Se “un benvenuto memorabile ai diritti e ai doveri dell'umanità”, come lo definisce in un'altra occasione Vonnegut, sia davvero un antidoto efficace contro la guerra, è da vedere. Ma com'è bello sentire qualcuno che ha il coraggio di affermare, davanti a un pubblico di giovani,  che è necessario lasciarsi alle spalle l'infanzia per crescere e diventare adulti! Il tutto senza nessuna seriosità, mescolando tranquillamente nella stessa frase battute di spirito e infinita tristezza (“Sto facendo lo scemo in questo modo perché provo molta pena per voi, provo molta pena per tutti noi”). Del resto “Vonnegut – scrive nella nota introduttiva il curatore della raccolta, Dan Wakefield – non era il tipo da dispensare ricettine da quattro soldi per il successo istantaneo o banalità buoniste ai giovani che gli chiedevano consiglio”. 

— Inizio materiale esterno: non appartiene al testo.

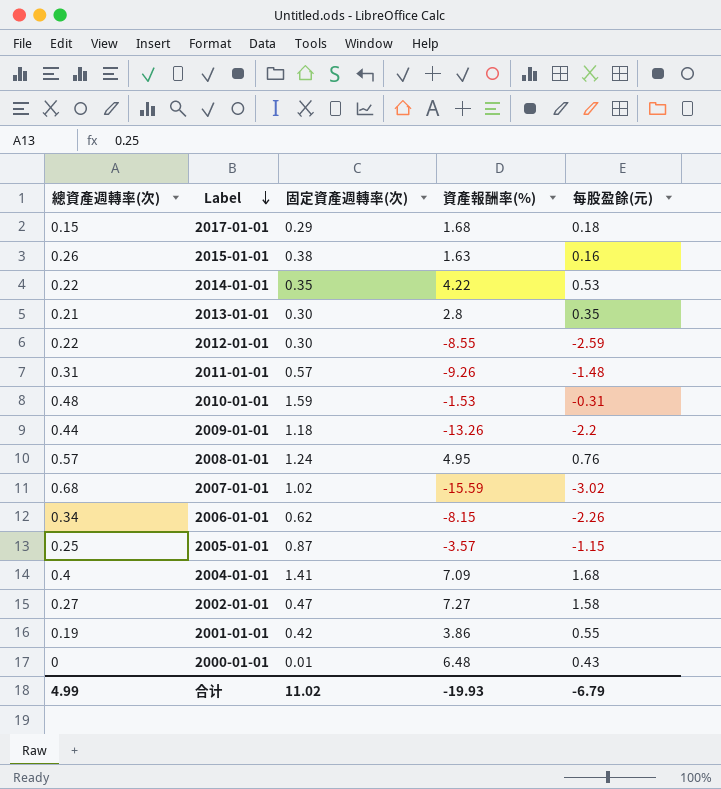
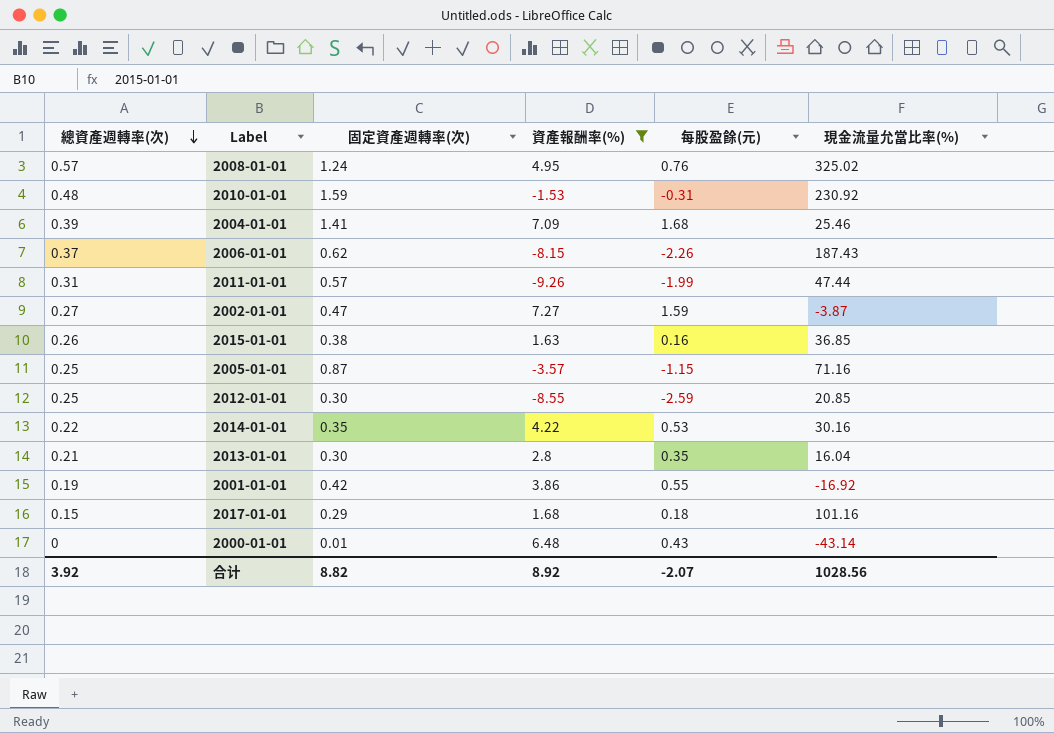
filter: none -> 資產報酬率(%) >= -9.26
row order: Label descending -> 總資產週轉率(次) descending
column 現金流量允當比率(%) | position: none -> 6
2004-01-01 | 總資產週轉率(次): 0.4 -> 0.39
2006-01-01 | 總資產週轉率(次): 0.34 -> 0.37
2011-01-01 | 每股盈餘(元): -1.48 -> -1.99
2002-01-01 | 每股盈餘(元): 1.58 -> 1.59
2012-01-01 | 總資產週轉率(次): 0.22 -> 0.25
合计 | 總資產週轉率(次): 4.99 -> 3.92
合计 | 固定資產週轉率(次): 11.02 -> 8.82
合计 | 資產報酬率(%): -19.93 -> 8.92
合计 | 每股盈餘(元): -6.79 -> -2.07

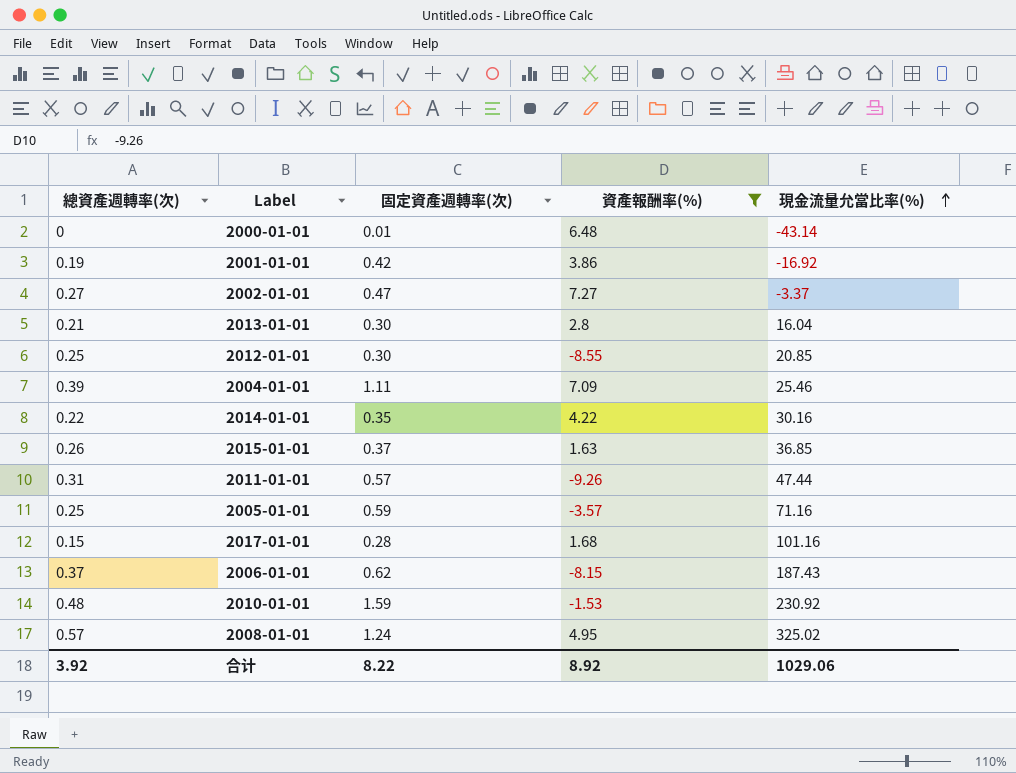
row order: 總資產週轉率(次) descending -> 現金流量允當比率(%) ascending
column 每股盈餘(元) | position: 5 -> none
2002-01-01 | 現金流量允當比率(%): -3.87 -> -3.37
2004-01-01 | 固定資產週轉率(次): 1.41 -> 1.11
2015-01-01 | 固定資產週轉率(次): 0.38 -> 0.37
2005-01-01 | 固定資產週轉率(次): 0.87 -> 0.59
2017-01-01 | 固定資產週轉率(次): 0.29 -> 0.28
合计 | 固定資產週轉率(次): 8.82 -> 8.22
合计 | 現金流量允當比率(%): 1028.56 -> 1029.06

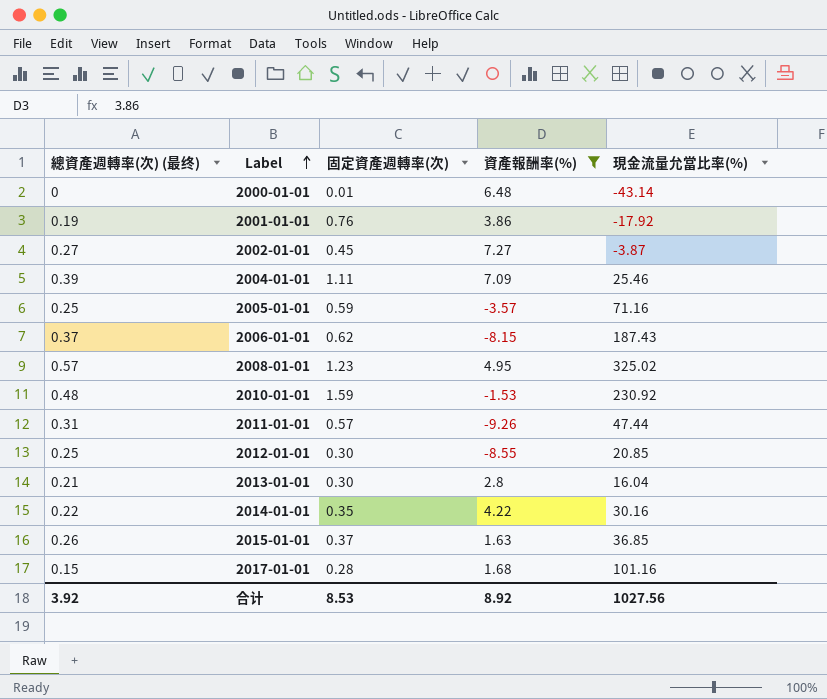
row order: 現金流量允當比率(%) ascending -> Label ascending
column name: 總資產週轉率(次) -> 總資產週轉率(次) (最终)
2001-01-01 | 固定資產週轉率(次): 0.42 -> 0.76
2001-01-01 | 現金流量允當比率(%): -16.92 -> -17.92
2002-01-01 | 固定資產週轉率(次): 0.47 -> 0.45
2002-01-01 | 現金流量允當比率(%): -3.37 -> -3.87
2008-01-01 | 固定資產週轉率(次): 1.24 -> 1.23
合计 | 固定資產週轉率(次): 8.22 -> 8.53
合计 | 現金流量允當比率(%): 1029.06 -> 1027.56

Senza ripetere mai lo stesso discorso, calando ogni volta le sue parole nel clima del momento, lo scrittore batte e ribatte sulle questioni che gli stanno a cuore: l'importanza dello studio e soprattutto di un insegnante che renda i suoi allievi “più entusiasti e fieri di essere al mondo di essere al mondo”; i rischi di corruzione e di violenza insiti nel potere (“gli esseri umani sono scimpanzé che quando si ubriacano di potere perdono il controllo”); la nascosta grandezza dei luoghi periferici, come il Midwest da cui lui stesso, nativo di Indianapolis, era nato e cresciuto, “quella che la gente dello spettacolo chiama flyover country, la parte del paese che si sorvola soltanto” (“ehi voi, babbei catodici strapagati da fare schifo: guardate che è 'quaggiù' che si vive la vita reale, è 'quaggiù' che si vive sul serio”); il piacere di cogliere i momenti più belli della vita, come gli aveva insegnato suo zio Alex che d'estate, bevendo una limonata all'ombra di un melo, “interrompeva la conversazione per dire 'Cosa c'è più bello di tutto questo?'”. E infine, sopra ogni altra cosa, la necessità di trattare se stessi e gli altri con “decenza, onestà e correttezza”. 

“Di regola ne conosco una sola: bisogna essere buoni, cazzo”. Puro Vonnegut, ma come dirlo meglio, ai neolaureati e non solo a loro?